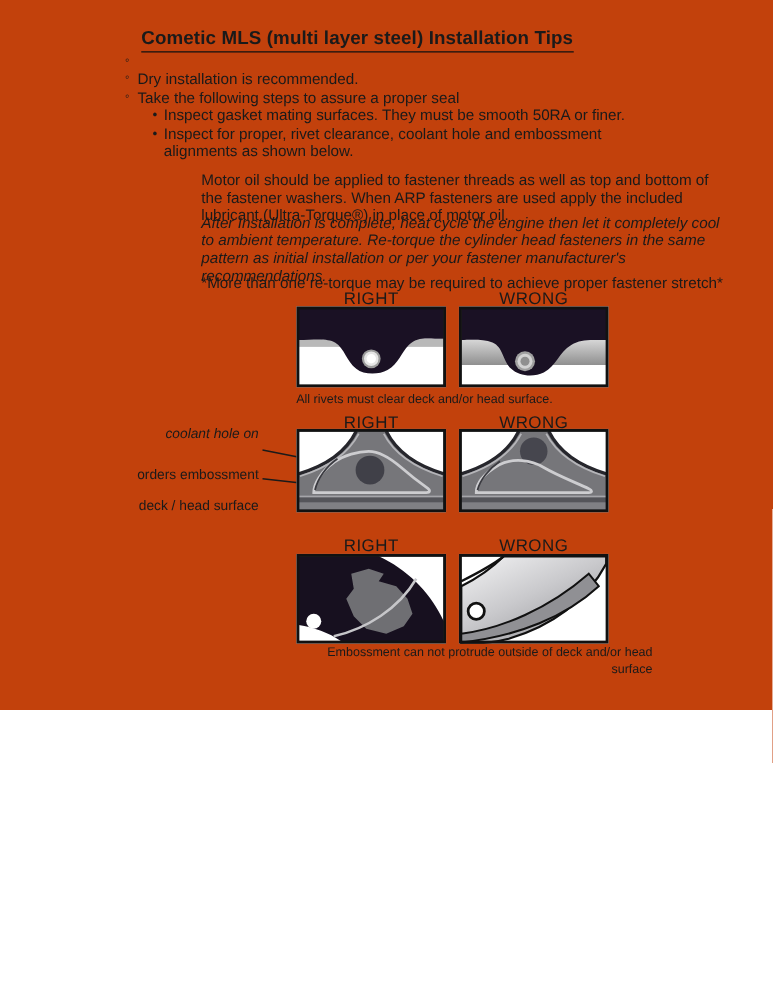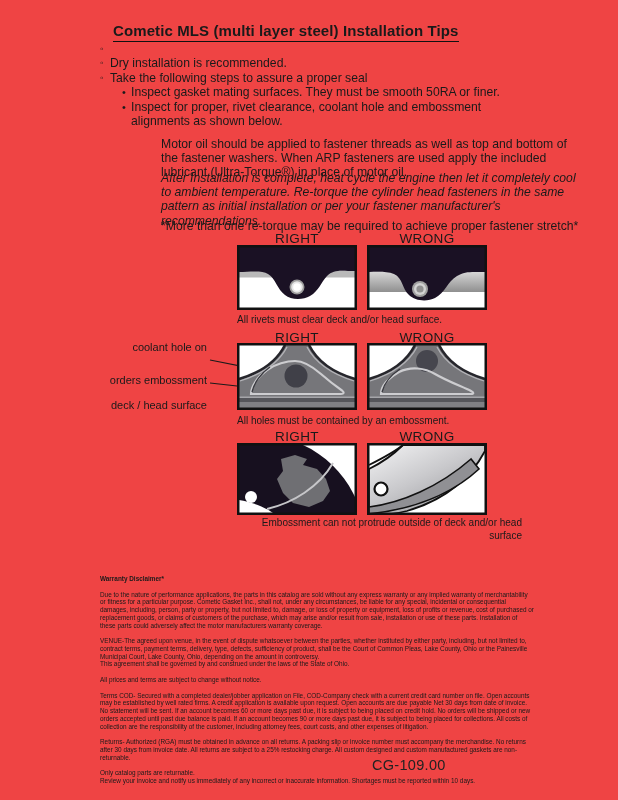--- a/index.html
+++ b/index.html
@@ -1,17 +1,17 @@
 <!DOCTYPE html>
 <html><head>
 <meta charset="utf-8">
 <style>
   html,body{margin:0;padding:0;background:#ffffff;}
   .page{
-    position:relative;width:618px;height:800px;background:#ef4444;overflow:hidden;
+    position:relative;width:618px;height:568px;background:#c2410c;overflow:hidden;
     font-family:"Liberation Sans", sans-serif;color:#1a1a1a;
   }
   .abs{position:absolute;}
   
   .doc-title{top:22px;left:113px;font-size:15px;font-weight:bold;
     border-bottom:1.6px solid #111;padding-bottom:2px;letter-spacing:.1px;}
   
   .tips{top:42px;left:100px;width:440px;font-size:12.2px;line-height:14.4px;}
   .b-row{display:flex;}
   .b-dot{width:10px;flex:0 0 10px;font-size:10px;line-height:14.4px;}
@@ -98,21 +98,21 @@
       <circle cx="53" cy="44" r="6" fill="#d2d2d2"></circle>
       <circle cx="53" cy="44" r="3.6" fill="#8f8f8f"></circle>
       <rect x="1.25" y="1.25" width="117.5" height="62.5" fill="none" stroke="#111" stroke-width="2.5"></rect>
     </svg>
   </div>
   <div class="abs fig-cap" style="top:314px;width:300px;">All rivets must clear deck and/or head surface.</div>
 
   <div class="abs fig-h" style="top:330px;left:237px;">RIGHT</div>
   <div class="abs fig-h" style="top:330px;left:367px;">WRONG</div>
 
-  <div class="abs fig2-label" style="top:342px;">coolant hole on</div>
+  <div class="abs fig2-label" style="top:342px;font-style:italic;">coolant hole on</div>
   <div class="abs fig2-label" style="top:353px;margin-top:47px;">deck / head surface</div>
   <div class="abs fig2-label" style="top:375px;">orders embossment</div>
 
   <svg class="abs" style="top:340px;left:100px;" width="210" height="60" viewBox="0 0 210 60">
     <line x1="110" y1="20" x2="196" y2="37" stroke="#1a1a1a" stroke-width="1.1"></line>
     <line x1="110" y1="43" x2="155" y2="48" stroke="#1a1a1a" stroke-width="1.1"></line>
   </svg>
 
   <div class="abs fig-box" style="top:343px;left:237px;">
     <svg width="120" height="67" viewBox="0 0 120 67">
@@ -145,21 +145,20 @@
       <path d="M70,4 Q82,27 117,38" fill="none" stroke="#b5b5b9" stroke-width="1.3"></path>
       <rect x="2" y="53.5" width="116" height="1.5" fill="#a5a5a9"></rect>
       <rect x="2" y="55" width="116" height="4" fill="#55555a"></rect>
       <rect x="2" y="59" width="116" height="6" fill="#808084"></rect>
       <circle cx="60" cy="18" r="11" fill="#46464e"></circle>
       <path d="M14,51 C14,44 20,36 32,29 C44,23 58,25 68,31 C80,38 96,44 104,48 C107,49.5 107,51 104,51 L17,51 C14.5,51 14,51 14,51 Z" fill="none" stroke="#cdcdd0" stroke-width="2.2"></path>
       <path d="M15,49 C17,41 24,32 33,26" fill="none" stroke="#3a3a40" stroke-width="1.4"></path>
       <rect x="1.25" y="1.25" width="117.5" height="64.5" fill="none" stroke="#111" stroke-width="2.5"></rect>
     </svg>
   </div>
-  <div class="abs fig-cap" style="top:415px;width:300px;">All holes must be contained by an embossment.</div>
 
   <div class="abs fig-h" style="top:429px;left:237px;">RIGHT</div>
   <div class="abs fig-h" style="top:429px;left:367px;">WRONG</div>
 
   <div class="abs fig-box" style="top:443px;left:237px;">
     <svg width="120" height="72" viewBox="0 0 120 72">
       <rect x="0" y="0" width="120" height="72" fill="#ffffff"></rect>
       <path d="M2,2 L66,2 C88,12 106,30 116,50 L118,54 L118,70 L36,70 C26,63 14,59 2,57 Z" fill="#17101f"></path>
       <path d="M44,16 L58,12 L70,16 L66,22 L80,26 L89,36 L93,48 L86,58 L72,64 L56,60 L46,50 L40,36 L46,28 Z" fill="#6f6f73"></path>
       <path d="M30,66 C56,60 82,44 96,20" fill="none" stroke="#c6c6c9" stroke-width="2"></path>

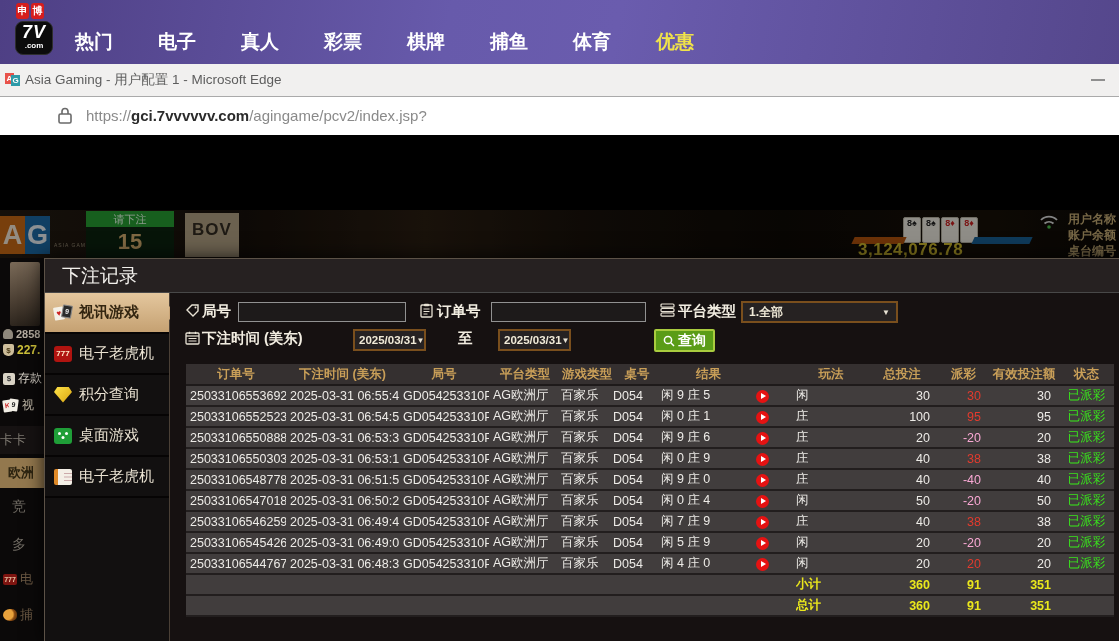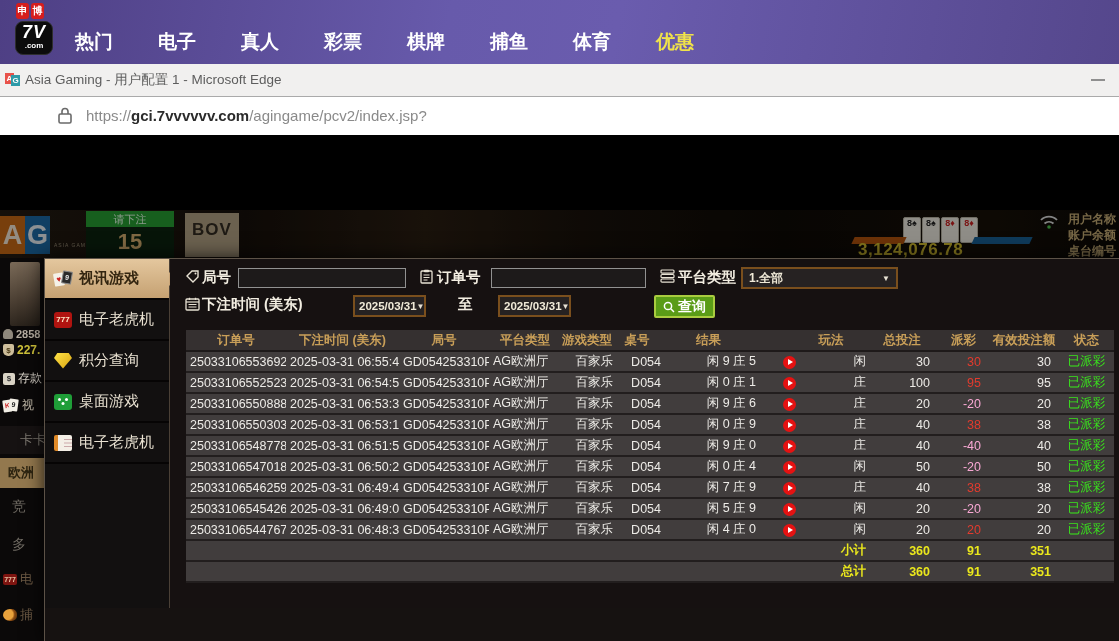--- a/index.html
+++ b/index.html
@@ -70,21 +70,21 @@
   
   .leftstrip{position:absolute;left:0;top:123px;width:44px;height:383px;background:#0b0909;overflow:hidden;}
   .avatar{position:absolute;left:10px;top:4px;width:30px;height:64px;border-radius:2px;
     background:linear-gradient(160deg,#7a6a58 0%,#4a3e32 55%,#221c16 100%);}
   .ls-row{position:absolute;left:3px;white-space:nowrap;display:flex;align-items:center;gap:3px;}
   .ls-user{top:70px;color:#b6aea2;font-size:11px;font-weight:700;}
   .ls-credit{top:85px;color:#cfc23a;font-size:12px;font-weight:700;}
   .ls-dep{top:112px;color:#d8d2c8;font-size:12px;}
   .ls-vid{top:139px;color:#bfb7a7;font-size:12px;}
   .ls-kaka{top:168px;left:0;width:44px;height:28px;background:#161212;color:#7d7870;font-size:13px;
-    padding-left:20px;box-sizing:border-box;}
+    padding-left:0;box-sizing:border-box;}
   .ls-eu{top:200px;left:0;width:44px;height:30px;background:#93784e;color:#2c2310;font-size:13px;font-weight:700;
     padding-left:8px;box-sizing:border-box;}
   .ls-jing{top:240px;left:12px;color:#6f6a62;font-size:14px;}
   .ls-duo{top:278px;left:12px;color:#6f6a62;font-size:14px;}
   .ls-dz{top:312px;color:#6a5742;font-size:13px;}
   .ls-by{top:348px;color:#6a5742;font-size:13px;}
   .chip-777{width:14px;height:11px;background:#7e1410;border-radius:2px;color:#e6c0a0;font-size:7px;
     font-weight:700;text-align:center;line-height:11px;}
   .fish-ic{width:14px;height:12px;background:radial-gradient(circle at 35% 45%,#e8a23c 0 45%,#8a4a12 60%,#3a2208 100%);
     border-radius:50% 40% 40% 50%;}
@@ -141,21 +141,21 @@
     color:#fff;font-size:14px;font-weight:700;display:flex;align-items:center;gap:3px;padding:0 7px;
     box-sizing:border-box;cursor:pointer;}
 
   
   .btable{position:absolute;left:16px;top:71px;width:928px;border-collapse:collapse;table-layout:fixed;}
   .btable th{background:#353030;color:#c99f58;font-size:12.5px;font-weight:700;height:20px;
     border-bottom:2px solid #1e1a1a;padding:0;white-space:nowrap;overflow:hidden;}
   .btable td{background:#413d3d;color:#edebe7;font-size:12.5px;height:19px;border-bottom:2px solid #221e1e;
     padding:0;white-space:nowrap;overflow:hidden;}
   .btable .al{text-align:left;padding-left:4px;}
-  .btable .ac{text-align:right;}
+  .btable .ac{text-align:left;}
   .btable .ar{text-align:right;padding-right:8px;}
   td.pay-pos{color:#e23b2e;}
   td.pay-neg{color:#f9a8d4;}
   td.stat{color:#39e51c;text-align:center;}
   tr.sumrow td{color:#eae71c;font-weight:700;}
   .play-btn{display:inline-block;width:13px;height:13px;border-radius:50%;background:#e51212;position:relative;
     vertical-align:middle;cursor:pointer;}
   .play-btn::after{content:"";position:absolute;left:5px;top:3.5px;border-left:5px solid #fff;
     border-top:3px solid transparent;border-bottom:3px solid transparent;}
 </style>
@@ -274,20 +274,23 @@
         <span class="chip-777">777</span>
         <span>电</span>
       </div>
       <div class="ls-row ls-by">
         <span class="fish-ic"></span>
         <span>捕</span>
       </div>
     </div>
 
     <div class="modal">
+      <div class="modal-header">
+        <div class="modal-title">下注记录</div>
+      </div>
       <div class="modal-body">
         <div class="msidebar">
           <div class="ms-item active">
             <span class="ms-ico ico-cards">
                 <span class="c1">♥</span>
                 <span class="c2">9</span>
               </span>
             <span>视讯游戏</span>
           </div>
           <div class="ms-item">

▬▬▬▬▬▬▬▬▬▬

• _YOUR OBJECTIVE_:
All lines from the one containing "<span>捕</span>" through the end of the listing above are to be restated word for word, and no others.

• _RESPONSE AREA_:
         <span>捕</span>
       </div>
     </div>
 
     <div class="modal">
+      <div class="modal-header">
+        <div class="modal-title">下注记录</div>
+      </div>
       <div class="modal-body">
         <div class="msidebar">
           <div class="ms-item active">
             <span class="ms-ico ico-cards">
                 <span class="c1">♥</span>
                 <span class="c2">9</span>
               </span>
             <span>视讯游戏</span>
           </div>
           <div class="ms-item">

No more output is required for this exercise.